From A for AGF Videoforschung to Z for zapping, the most important technical terms in video research are explained here.
The rate groups in TV have a unique indication per broadcast day. They consist of 4 always fully available indications. The coding is mandatory for advertising. In addition, the coding can also be assigned for other types of programmes such as sponsoring or trailers.
Rate type: 2-digit (allocation of the advertising islands to different areas which define the type of advertising)
Price group: 2-digit (determines the spot price in the advertising island, is subordinate to the tariff type)
Hour: 2-digit (planned broadcast hour of the advertising island)
Block number: 2-digit (internal number assigned by the broadcaster, usually consecutive within an hour / environment)
The following classification applies:
Standard advertising, general
Standard rate sport
Standard rate children
Event rate Sport
Special forms of advertising
Price information for rate types 1-30 is stored in the reference systems. Special advertising formats are assigned to rate types 31 and above so that they are not included in the average calculation of total advertising. rate types 81-99 contain internal broadcaster information that does not refer to advertising block data and is only licensed for the respective broadcaster.
Ratings refer to the average market share of households who watched a programme at a given time.
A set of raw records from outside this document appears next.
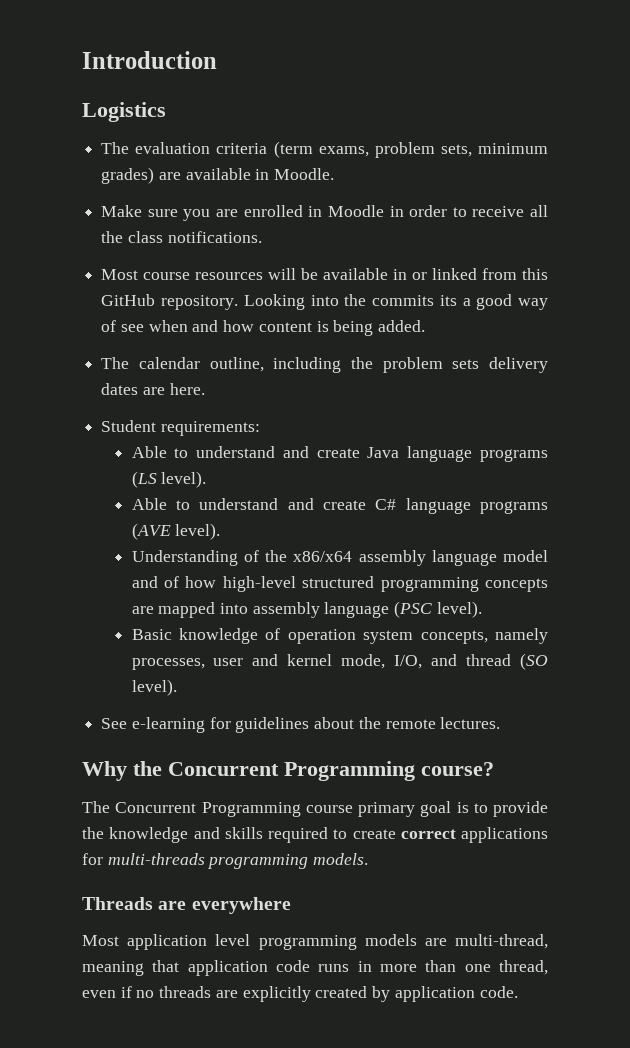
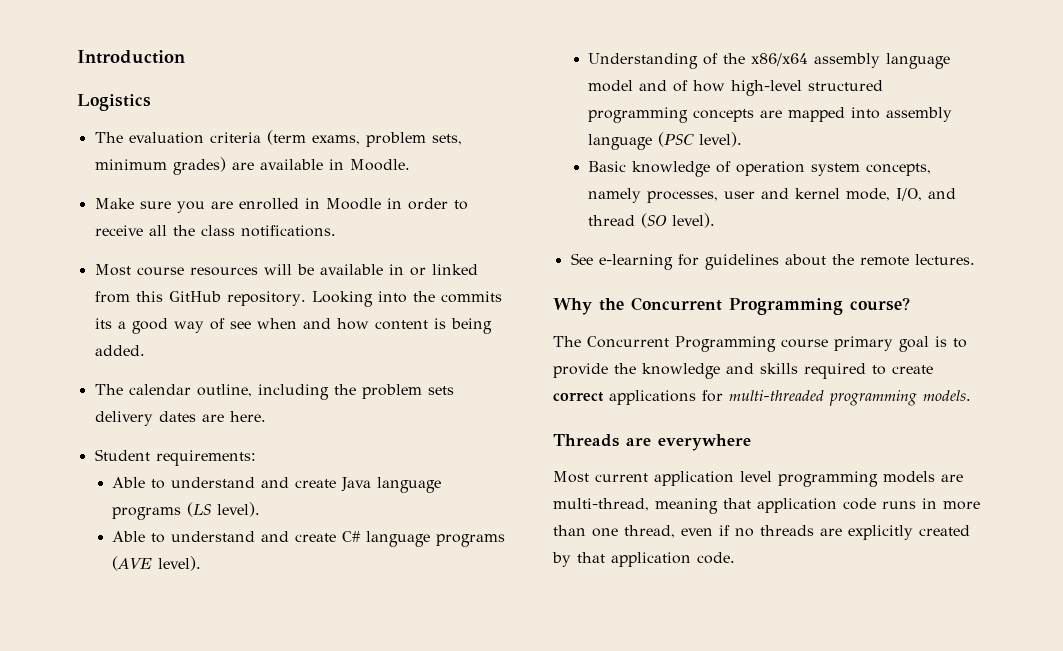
[107,853,205,865] multi-threads -> [729,390,824,401] multi-threaded
(119, 940) none -> [595,473,648,482] current
(391, 994) none -> [577,552,605,563] that

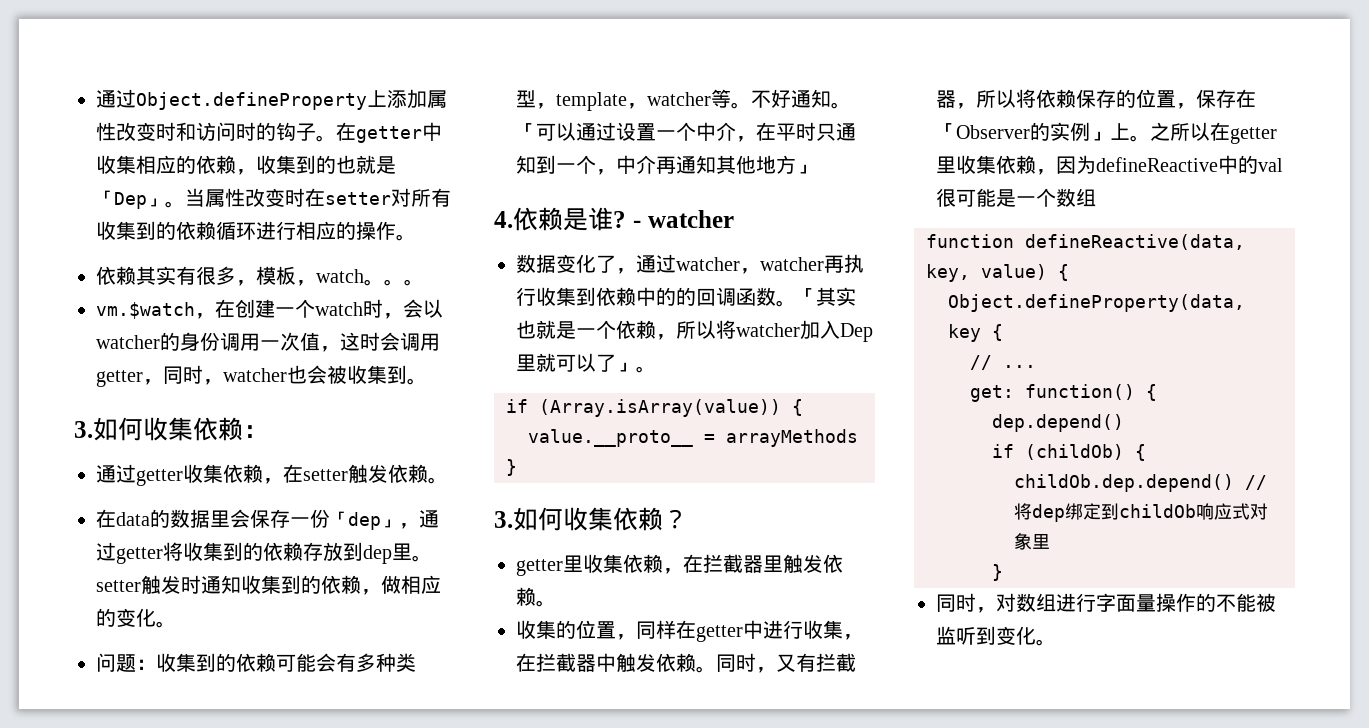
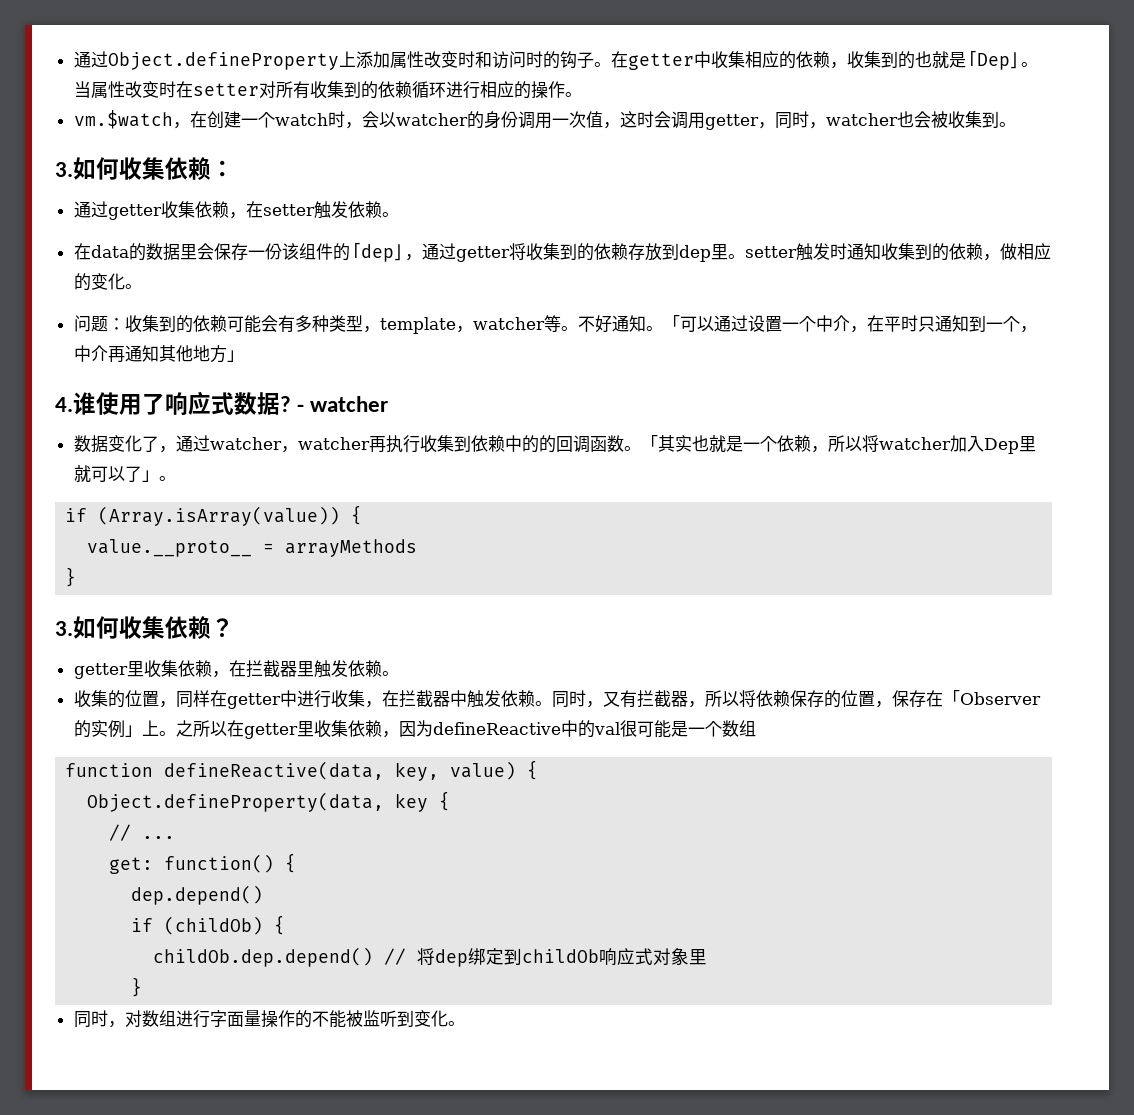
[96,266,424,286] // 依赖其实有很多，模板，watch。。。 -> (582, 94) none
(330, 518) none -> [281,243,350,261] 该组件的
[513,207,613,231] 依赖是谁 -> [73,391,280,416] 谁使用了响应式数据

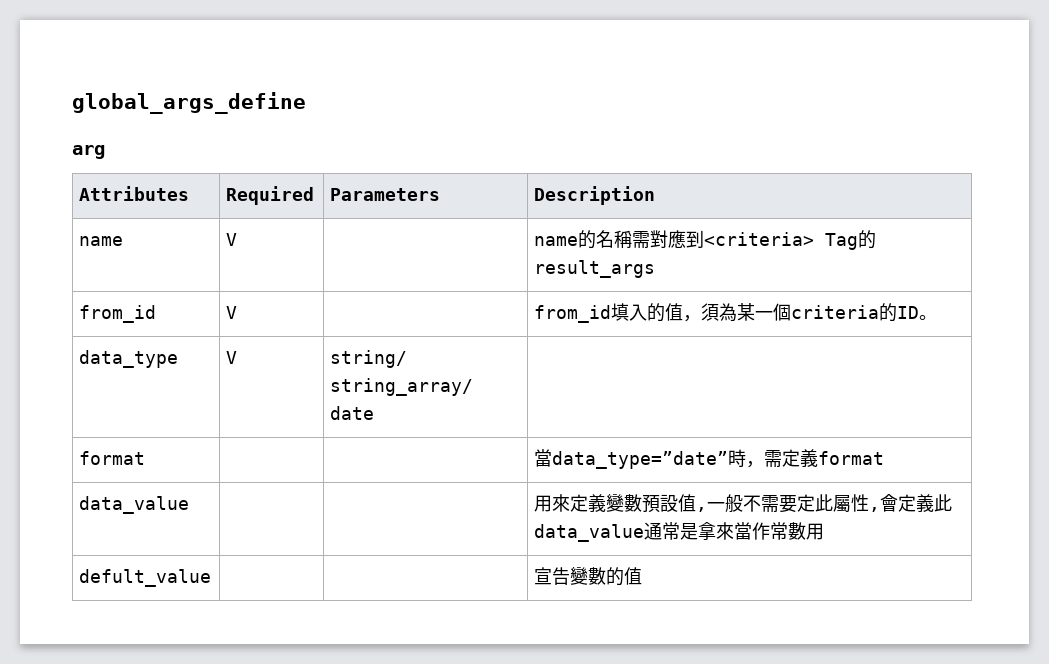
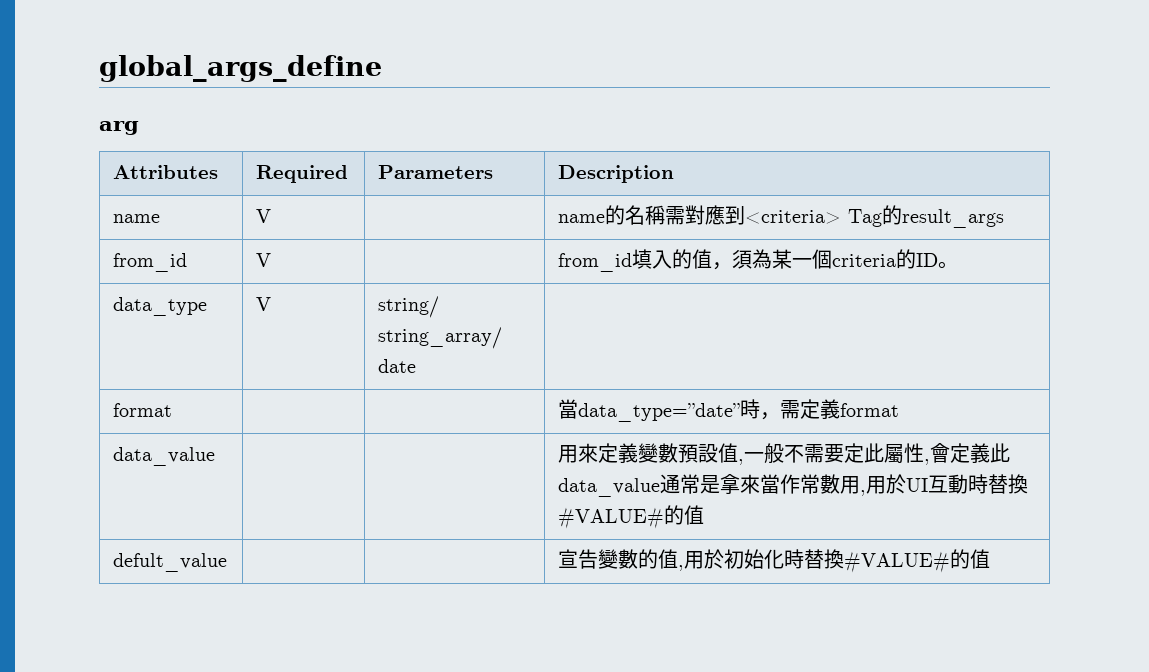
[79,569,212,587] [534,566,607,585] // defult_value | | | 宣告變數 -> [860,474,1029,496] [558,505,705,529] [113,553,228,572] [558,549,951,573] ,用於UI互動時替換#VALUE#的值 // defult_value | | | 宣告變數的值,用於初始化時替換#VALUE#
Ratings are stated in percent.
AGF distinguishes between four different reception levels: IPTV, satellite, cable and terrestrial. A household is assigned to a level hierarchically, meaning that if more than one reception level is present, a household is always assigned to the highest level, IPTV being the highest level, followed by satellite, cable and terrestrial. Therefore, a household that receives programmes via IPTV is always assigned to the IPTV level even if other reception options are available in the household. According to AGF’s definition, the satellite level includes all households that receive via satellite, but not via IPTV. A household is assigned to the cable level if it receives via cable, but not via IPTV or satellite. Thus, the terrestrial level includes all households that only have a DVB-T reception possibility.
Reception levels are taken into consideration for both recruitment and weighting. Regardless of the assignment of a household to a reception level, the other available reception levels in the household are also entered into the AGF system by the technician and form part of the AGF data.
Reception potential indicates the number of persons or households who receive a broadcaster via terrestrial transmission, cable, satellite or IPTV. A broadcaster is deemed to be receivable if it was switched on at least once for one second in a panel household. By virtue of this definition, the reception potential of a broadcaster is always smaller than its technical range because actual reception, not all potential households in the distribution area, forms the basis for the reception potential.
Although the reception potential is largely resistant to fluctuations by reason of its definition, slight changes can arise in a few cases as a result of panel entries and exits, maintenance, cable network or transponder switch-offs or reassignments, and weighting processes.
Reception potential 60/60 indicates the number of persons or households that switched on a broadcaster for at least 60 consecutive seconds in the last 60 days. Thus, the reception potential 60/60 is subject to temporal fluctuations based on actual use.
Households are recruited for the AGF panel in a two-stage process: Based on a representative sample, households/individuals are contacted and a short telephone interview is conducted to determine whether the household meets the target specifications for the AGF panel in terms of socio-demographic characteristics and reception situation (CATI screening). To a limited extent, initial contacts for certain target groups are also achieved online. If a household is basically suitable, a personal recruitment interview (face to face) is conducted for the AGF panel. During this recruitment interview, further information about the household is collected in the same way as in the structural survey. After successful recruitment, the measurement equipment is installed and the household is included in the daily reporting.
A red button application is an automatically executed application within the meaning of the HbbTV standard. It is transmitted together with a broadcast programme and launches in the background insofar as it is signaled as “auto start.” These applications often display a red button on the screen, indicating that the application can be activated and visibly displayed by pressing on the red button. Such an application is typically the portal site of a broadcaster that provides additional information and services to the viewer such as access to a media library.
The reporting basis refers to the number of all persons – weighted (potential) or unweighted (number of cases) on which an evaluation is based. These persons usually represent the universe of the AGF Panel, but they can also be a smaller group, depending on the definition. In evaluations, the reporting basis acts as a prefilter for the target group.
The reporting ratio refers to the proportion of all retrievable panel households represented by reporting panel households whose data is transmitted every day, usually overnight between 3:00 a.m. and 5:00 a.m., via the measurement systems to the central system at GfK. The minimum number for successfully daily reporting households is 5,400.